# How to fix uneven gap between door and frame?



## fixup101 (Nov 25, 2012)

Hi, I am newbie here. Not sure how to post but I desperately need experts here for help.
We are doing DIY project of installing new pre hung exterior door. Every thing went smoothly except we ran into a major problem of the door can't be closed easy due to virtually no gap between the door and its vertical frame on middle section of the lock side. The hinge side is plumb. and the gap on the hinge side is even when the door is closed. and the gap on top is pretty much even, very small variation, but the gap on the lock side is the problem. We have to push really hard in order to push the door close. It look like the middle is bulged out towards the door. What might be the problem and what is the best solution to fix it?? I is getting cold here , I am looking for a quick fix.l The pre hung door is Mastercraft and came with the brick molding and everything. Thanks a lot for the help


----------



## joecaption (Nov 30, 2011)

Remove the screw holding the latch plate in place and replace it with a longer screw of the same gauge. Be carefill when tighting it up so you do not bow it to much in the other direction.


----------



## oh'mike (Sep 18, 2009)

You have to small of an opening caused by that curved 2x4----

figur out what part of that 2x4 needs to be shaved off----then either completely remove your door and jam or remove the brick mold on the lock side---

Then use a Saws All with a long blade to remove enough of the 2x4 to allow the jamb to be installed straight.

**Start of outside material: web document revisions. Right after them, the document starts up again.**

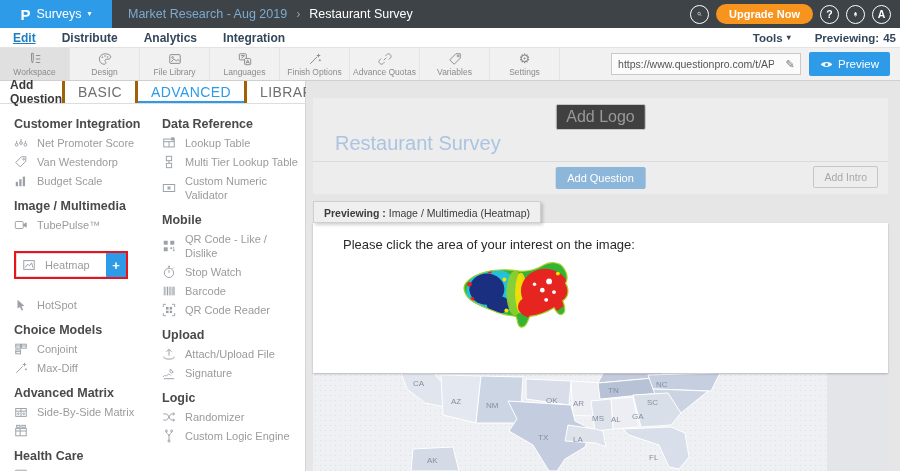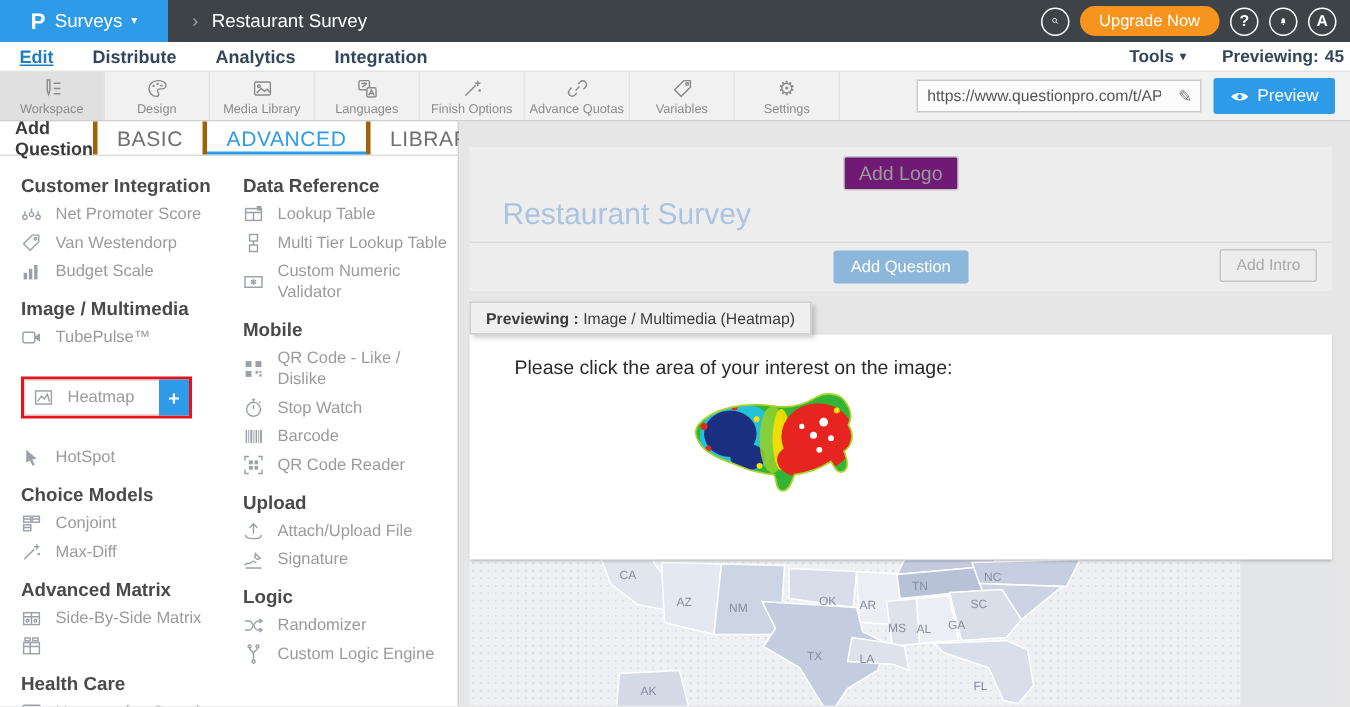"Market Research - Aug 2019" span.crumb-parent { html: none -> <span>Market Research - Aug 2019</span> }
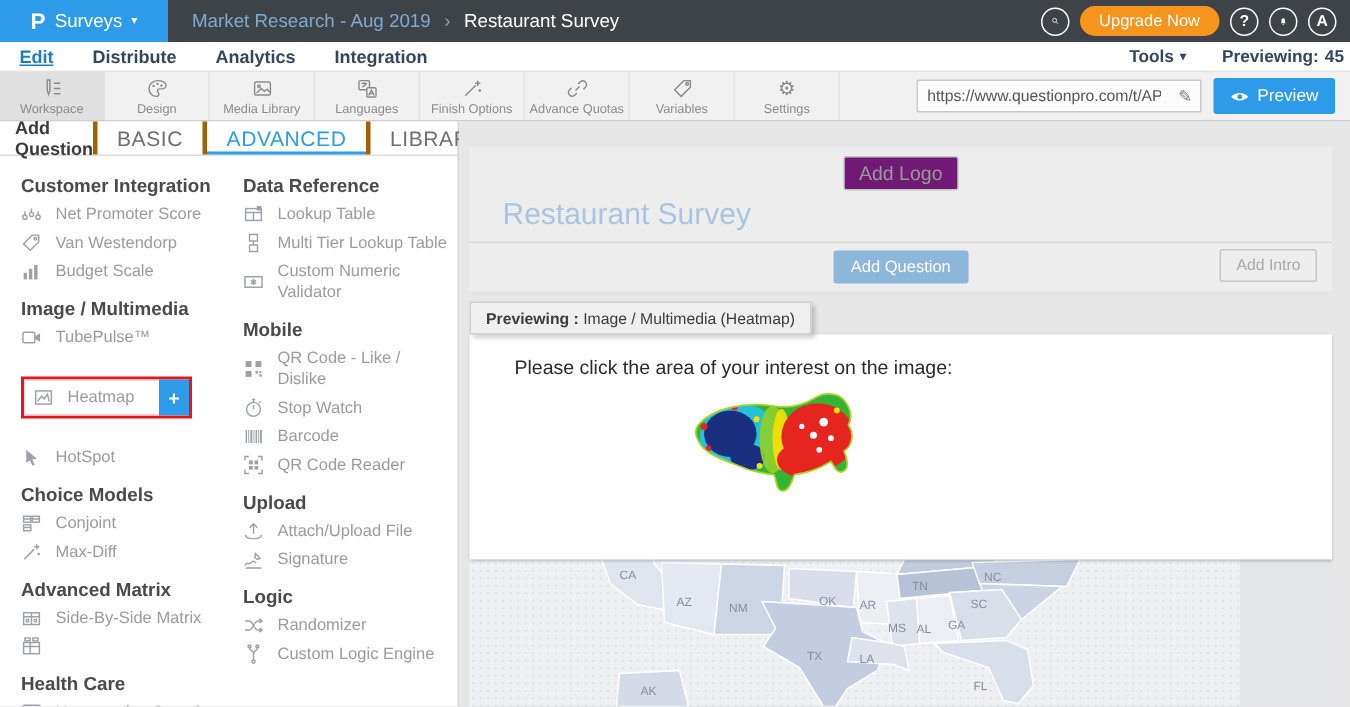"Upgrade Now" .upgrade-btn { font-weight: normal -> bold }
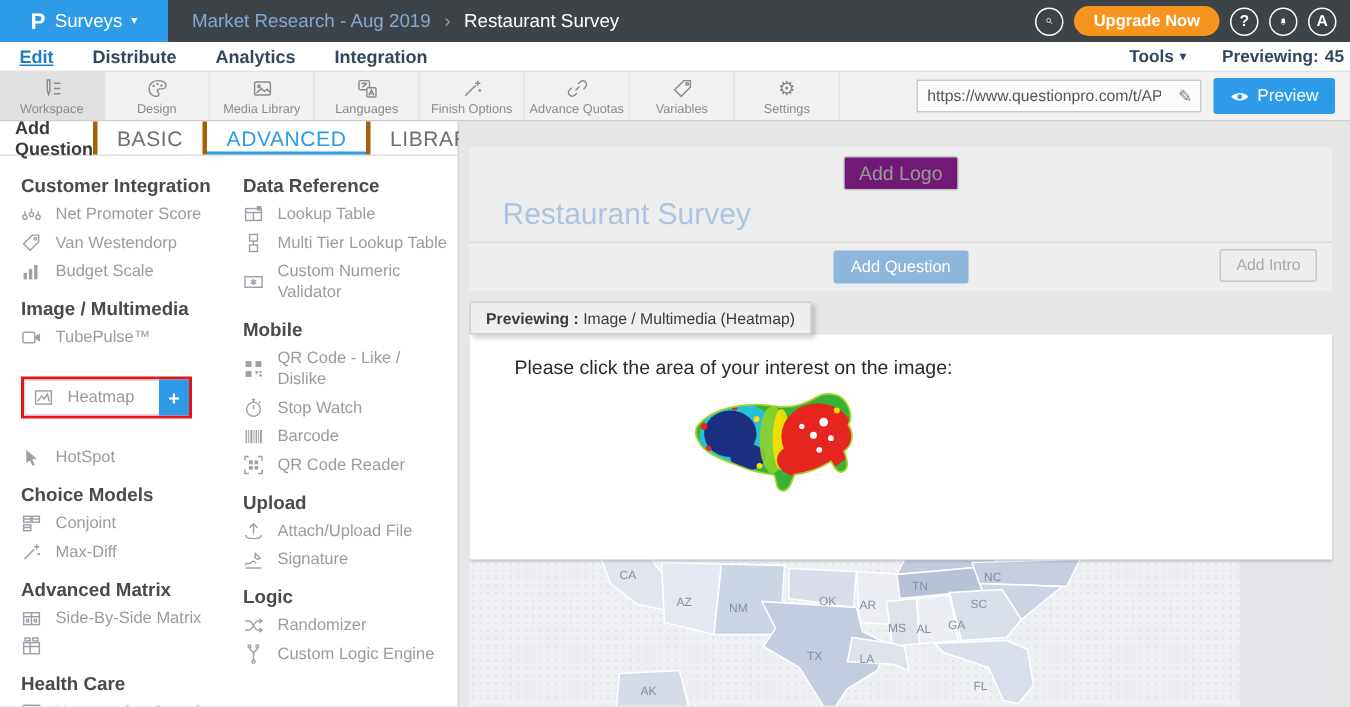"Media Library" span.tool-label { text: Media -> File }
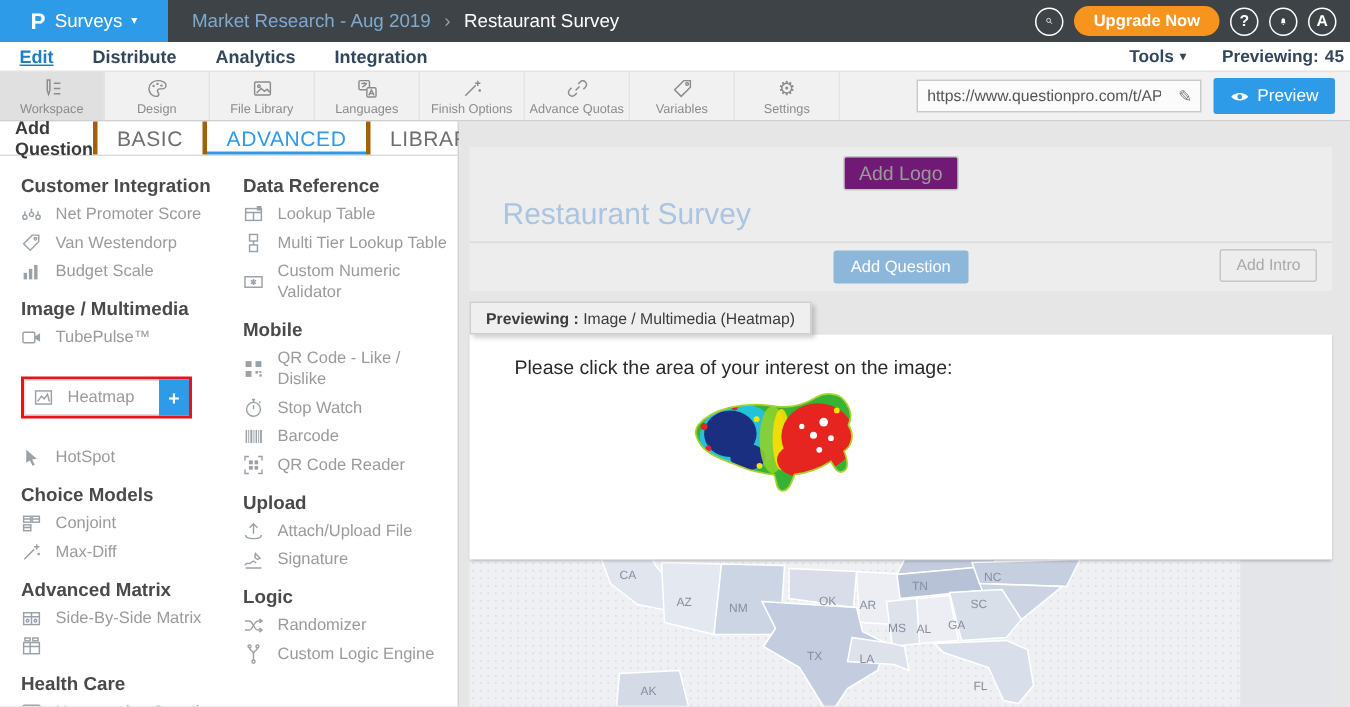"Add Logo" .add-logo-btn { background: #701a75 -> #404040; font-size: 13px -> 16px }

Watch out for the door bell wires---Mike-----


----------



## oh'mike (Sep 18, 2009)

You have to small of an opening caused by that curved 2x4----

figur out what part of that 2x4 needs to be shaved off----then either completely remove your door and jam or remove the brick mold on the lock side---

Then use a Saws All with a long blade to remove enough of the 2x4 to allow the jamb to be installed straight.

Watch out for the door bell wires---Mike-----


----------



## paintdrying (Jul 13, 2012)

Both are correct, I would use longer screws and be done.


----------